[Python-3000] Thoughts on new I/O library and bytecode

Sat Mar 3 17:02:52 CET 2007

On Tuesday 27 February 2007 00:39, Greg Ewing wrote:

> I can't help feeling the people arguing for b"..." as the
> repr format haven't really accepted the fact that text and
> binary data will be distinct things in py3k, and are thinking
> of bytes as being a replacement for the old string type. But
> that's not true -- most of the time, *unicode* will be the
> replacement for str when it is used to represent characters,
> and bytes will mostly be used only for non-text.
[etc.]

... but Guido prefers to use b"..." as the repr format,
on the grounds that byte-sequences quite often are
lightly encoded text, and that when that's true it
can be *much* better to report them as such.

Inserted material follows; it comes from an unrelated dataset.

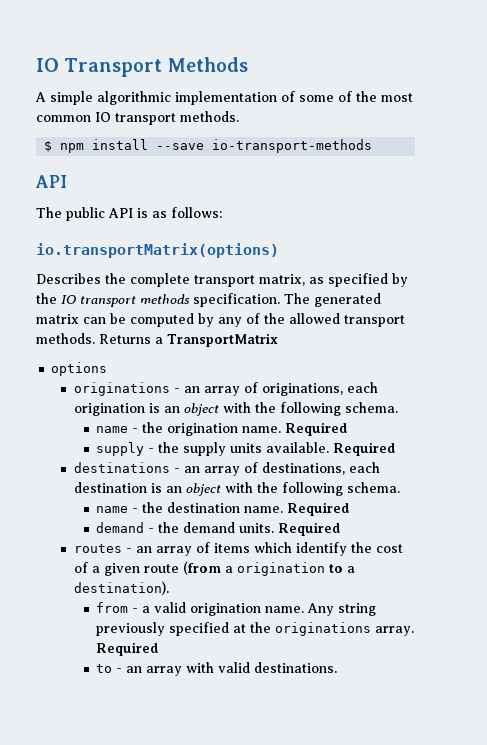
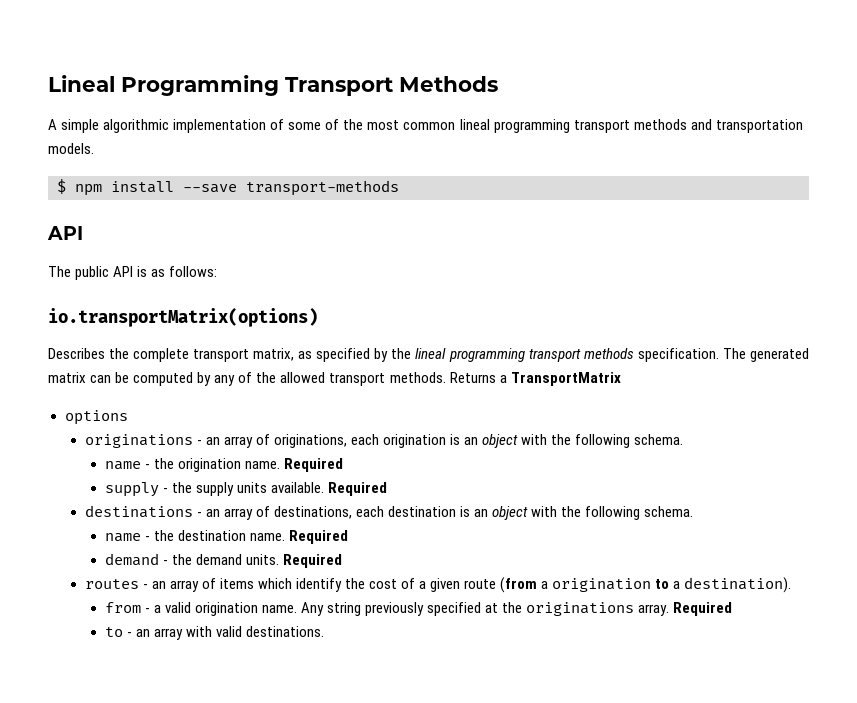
[36,58,59,72] IO -> [48,75,279,96] Lineal Programming
[95,111,239,125] IO transport methods. -> [459,119,803,133] [48,143,94,154] lineal programming transport methods and transportation models.
[212,139,373,153] io-transport-methods -> [246,180,399,196] transport-methods
[61,295,76,304] IO -> [415,348,525,362] lineal programming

Here's an ugly, impure, but possibly practical answer:
give each bytes object a single-bit flag meaning something
like "mostly textual"; make the bytes([1,2,3,4]) constructor
set it to false, the b"abcde" constructor set it to true,
and arbitrary operations on bytes objects do ... well,
something plausible :-). (Textuality/non-textuality is
generally preserved; combining texual and non-textual
yields non-textual.) Then repr() can look at that flag
and decide what to do on the basis of it.

This would mean that x==y ==> repr(x)==repr(y) would fail;
it can already fail when x,y are of different types (3==3.0;
1==True) and perhaps in some weird situations where they are
of the same type (signed IEEE zeros). It would make the behaviour
of repr() less predictable, and that's probably bad; it would
mean (unlike the examples I gave above) that you can have
x==y, with x and y of different types, but have repr(x)
and repr(y) not look at all similar.

Obviously the flag wouldn't affect comparisons or hashing.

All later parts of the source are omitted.